Op 24-6-2012 6:38, Uwe Stöhr schreef:
commit a3f4f2d1e3c2c9cb6907859a72e9e7e0592fbdc8
Author: Uwe Stöhr<uwesto...@lyx.org>
Date: Sun Jun 24 06:38:33 2012 +0200
CJK support for tex2lyx
- support as best as possible; setting a document language is however not
possible
Could you please indicate what "as good as possible" means and why we
can't set the document language ? I know I can figure that out myself,
but it would be much easier if you described it in the commit log while
you are at the subject.
I don't know whether we settled to use metadata to enable LyX-LaTeX
roundtrips, buf if we do so, would it be an idea to set some LyX
metadata to allow a succesfull roundtrip for CJK languages ?
+/**
+ * supported CJK encodings
+ */
+const char * const supported_CJK_encodings[] = {
+"EUC-JP", "KS", "GB", "UTF8", 0};
+
+/**
+ * the same as supported_CJK_encodings with .lyx names
+ * please keep this in sync with supported_CJK_encodings line by line!
+ */
+const char * const coded_supported_CJK_encodings[] = {
+"japanese-cjk", "korean", "chinese-simplified", "chinese-traditional", 0};
What does "coded_supported_CJK_encodings" mean, what is 'coded' about it?
These relations aren't bijective. "chinese-traditional" might imply
"UTF8", but "UTF8" does not imply "chinese-traditional" right ? If so,
CJK2lyx function is wrong.
What about all other encodings supported by CJK ? Below you hardcode
that if SJIS, JIS or Big5 is defined we use utf8 instead.
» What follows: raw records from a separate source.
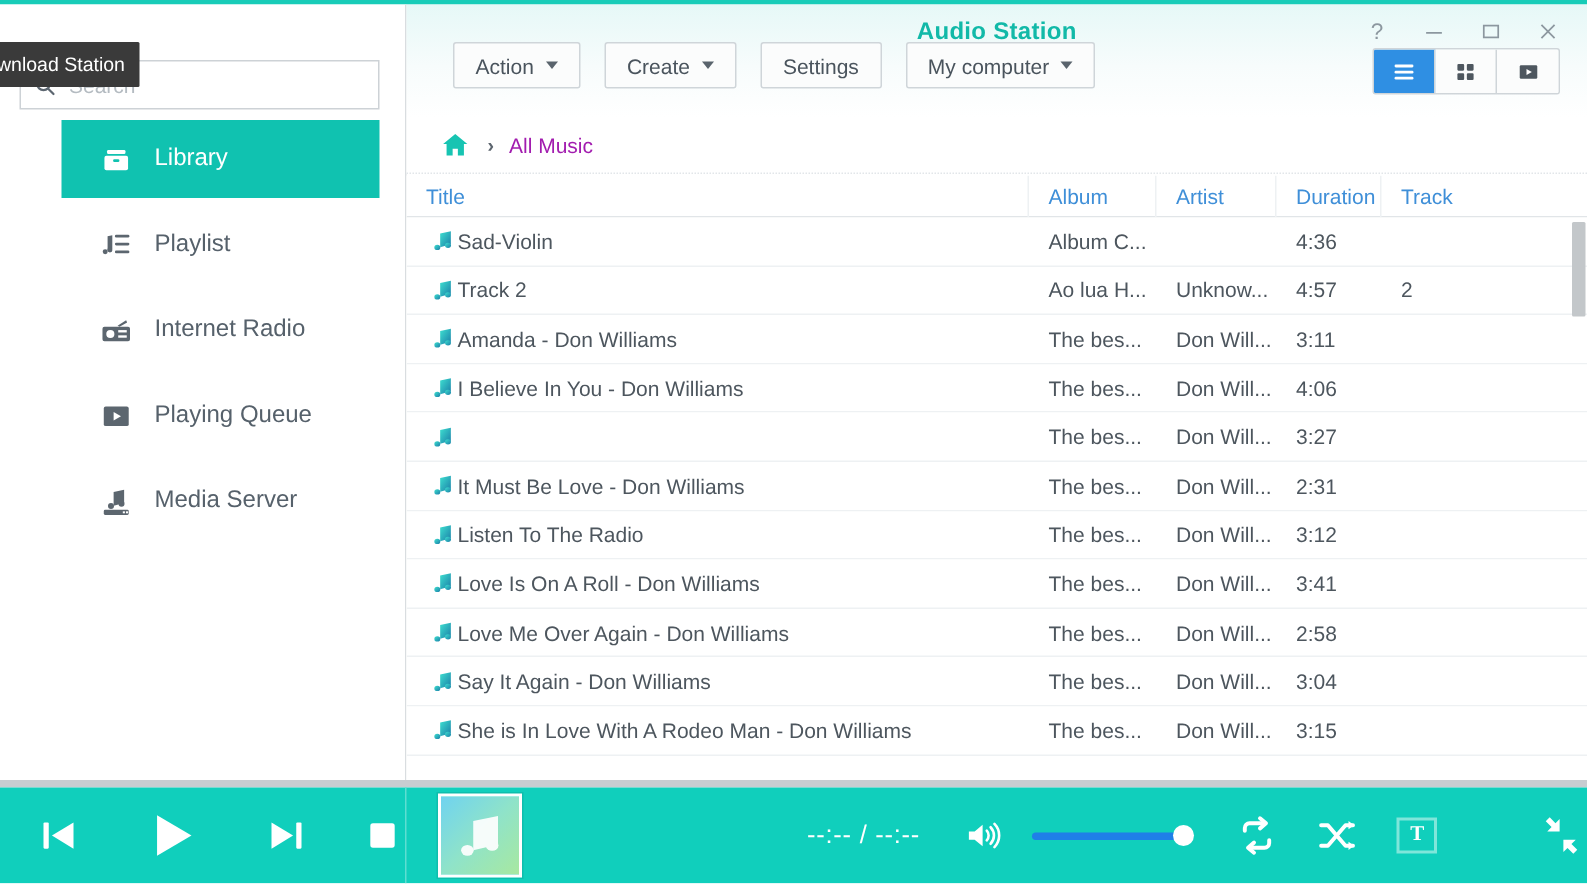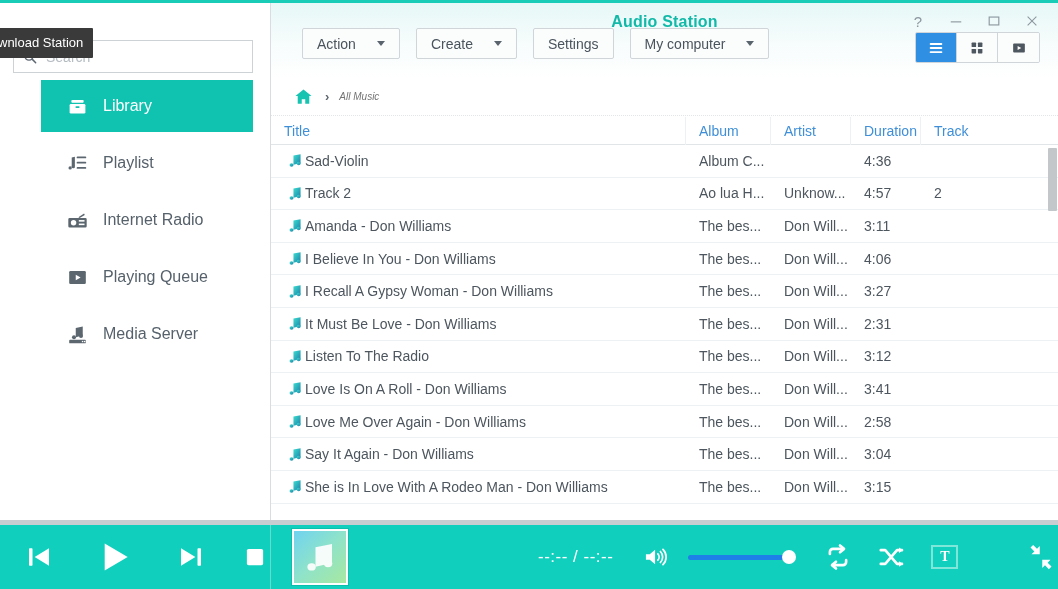--- a/index.html
+++ b/index.html
@@ -116,7 +116,7 @@
     border: 1px solid #cfd5d9; background: #fbfcfc;
     border-radius: 2px;
     font-size: 14px; color: #4a545d;
-    display: flex; align-items: center; gap: 21px;
+    display: flex; align-items: center; gap: 8px;
     cursor: pointer;
     font-family: "Liberation Sans", sans-serif;
   }

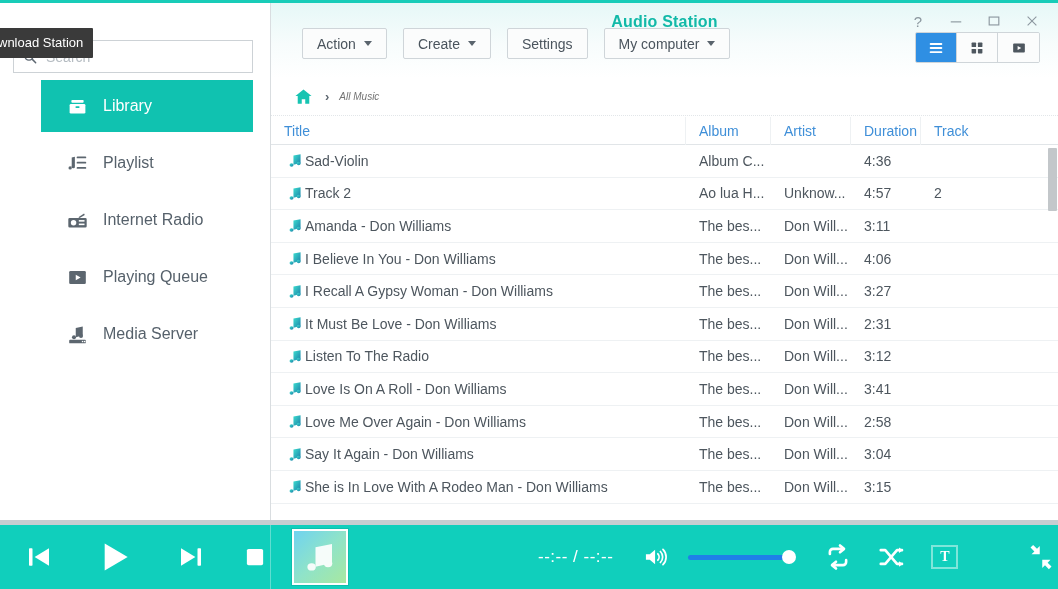--- a/index.html
+++ b/index.html
@@ -151,7 +151,7 @@
   .home-ico { display: flex; align-items: center; color: #17c4b2; cursor: pointer; }
   .home-ico svg { width: 19px; height: 19px; }
   .crumb-sep { margin: 0 10px 0 12px; color: #5d666f; font-size: 13px; font-weight: bold; }
-  .crumb-txt { font-size: 10px; color: #737373; cursor: pointer; font-style: italic; }
+  .crumb-txt { font-size: 14px; color: #a21caf; cursor: pointer; }
 
   
   .table-wrap {

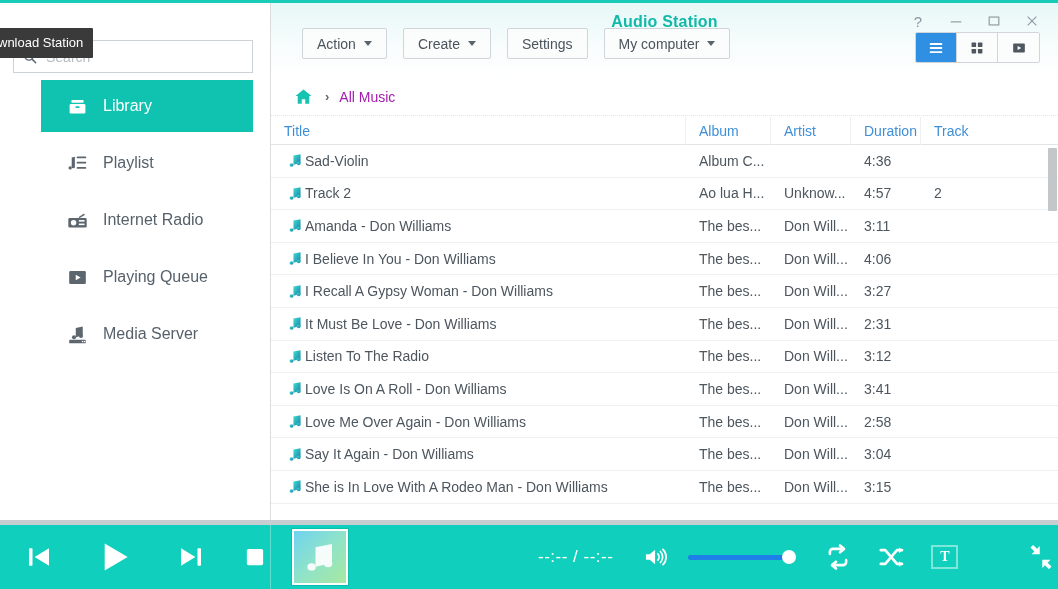--- a/index.html
+++ b/index.html
@@ -559,7 +559,6 @@
                 <ellipse cx="16" cy="15.8" rx="2.5" ry="2.2" fill="url(#ng)"></ellipse>
               </svg>
             </span>
-            <span>I Recall A Gypsy Woman - Don Williams</span>
           </div>
           <div class="cell c-album">The bes...</div>
           <div class="cell c-artist">Don Will...</div>

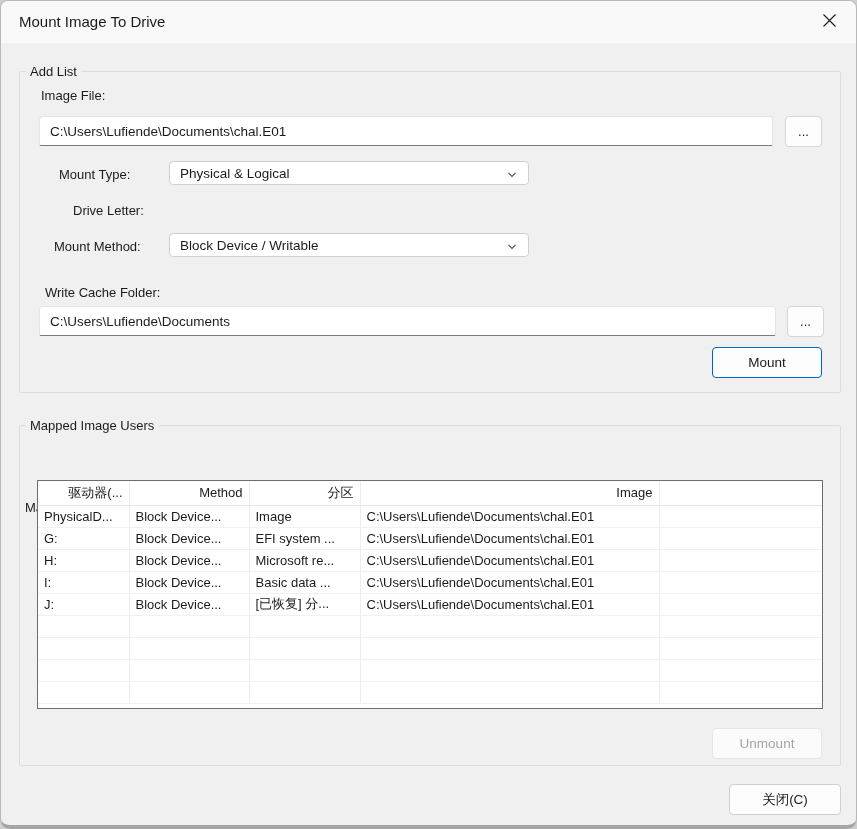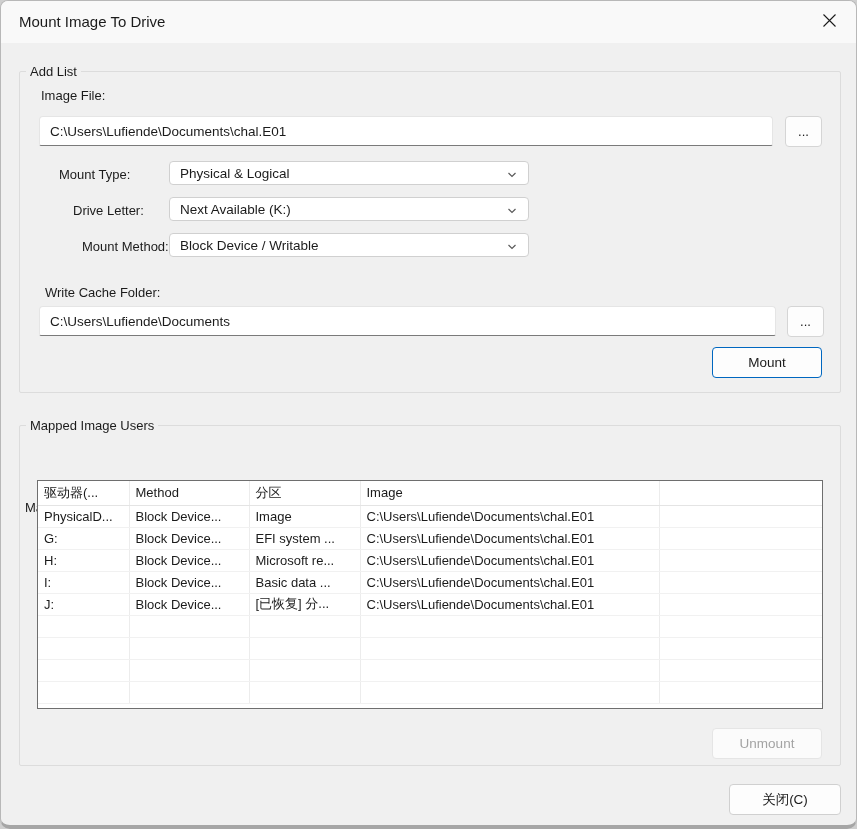--- a/index.html
+++ b/index.html
@@ -135,14 +135,6 @@
   </div>
 
   <div class="field-label" style="left:72px; top:202px;">Drive Letter:</div>
-  <div class="combo" style="left:168px; top:196px;">
-    <span>Next Available (K:)</span>
-    <span class="chevron">
-      <svg width="12" height="12" viewBox="0 0 12 12">
-          <path d="M2.5 4 L6 7.5 L9.5 4" fill="none" stroke="#5a5a5a" stroke-width="1.2"></path>
-        </svg>
-    </span>
-  </div>
 
   <div class="field-label" style="left:53px; top:238px;margin-left:28px;">Mount Method:</div>
   <div class="combo" style="left:168px; top:232px;">

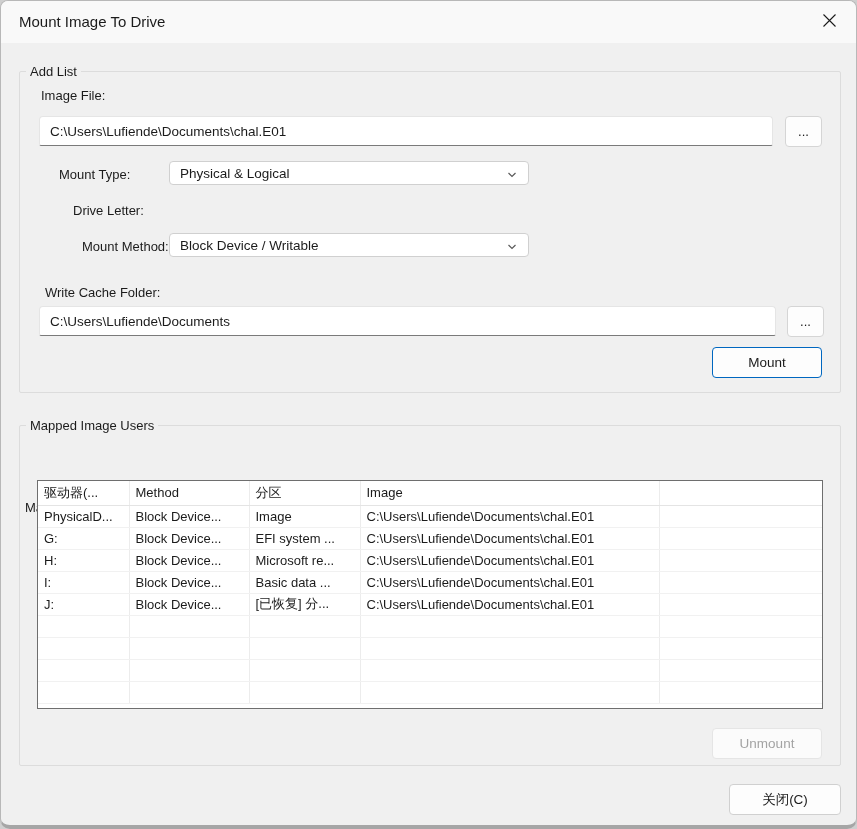--- a/index.html
+++ b/index.html
@@ -136,7 +136,7 @@
 
   <div class="field-label" style="left:72px; top:202px;">Drive Letter:</div>
 
-  <div class="field-label" style="left:53px; top:238px;margin-left:28px;">Mount Method:</div>
+  <div class="field-label" style="left:53px; top:238px;">Mount Method:</div>
   <div class="combo" style="left:168px; top:232px;">
     <span>Block Device / Writable</span>
     <span class="chevron">

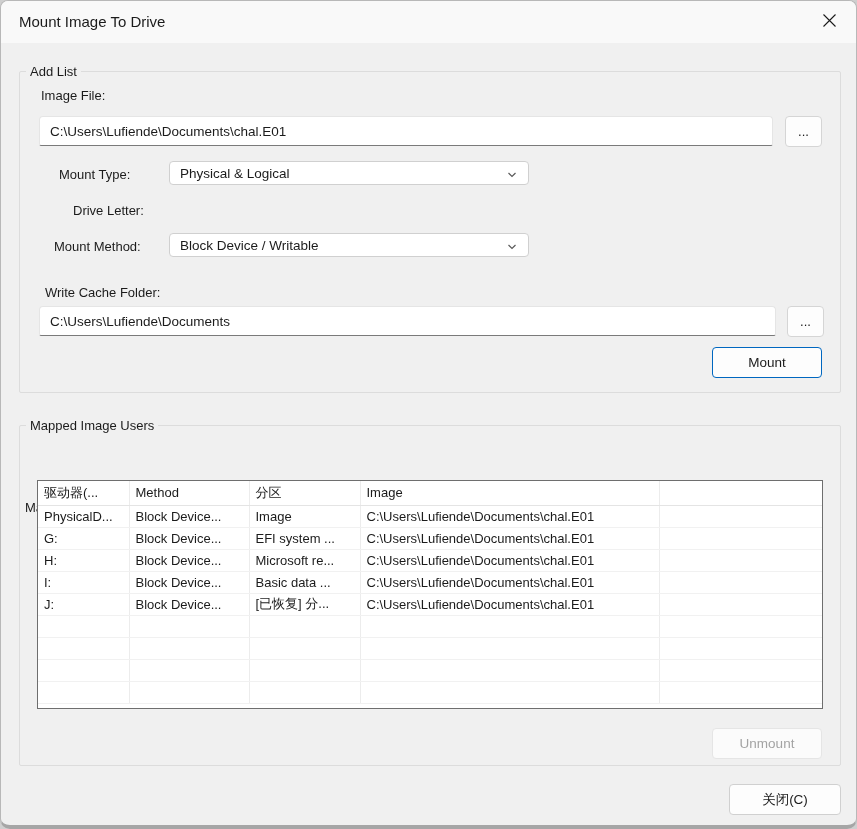--- a/index.html
+++ b/index.html
@@ -96,7 +96,7 @@
     padding: 0 6px;
     white-space: nowrap; overflow: hidden;
   }
-  table.grid th { height: 24px; border-bottom: 1px solid #e4e4e4; }
+  table.grid th { height: 24px; border-bottom: 1px solid #e4e4e4; text-align: right; }
   table.grid td { height: 22px; }
   table.grid tr > *:last-child { border-right: none; }
 </style>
Why not
collecting all this information in a struct here ? In a sense tex2lyx
also supports these other encodings ?
Why are the following entries in lib/encodings not supported ?
# For japanese
Encoding jis JIS "Japanese (CJK) (JIS)" ISO-2022-JP variable CJK
End
# For traditional chinese
Encoding euc-tw EUC-TW "Chinese (traditional) (EUC-TW)" EUC-TW variable CJK
End
Isn't it possible to reuse the information from lib/encodings ?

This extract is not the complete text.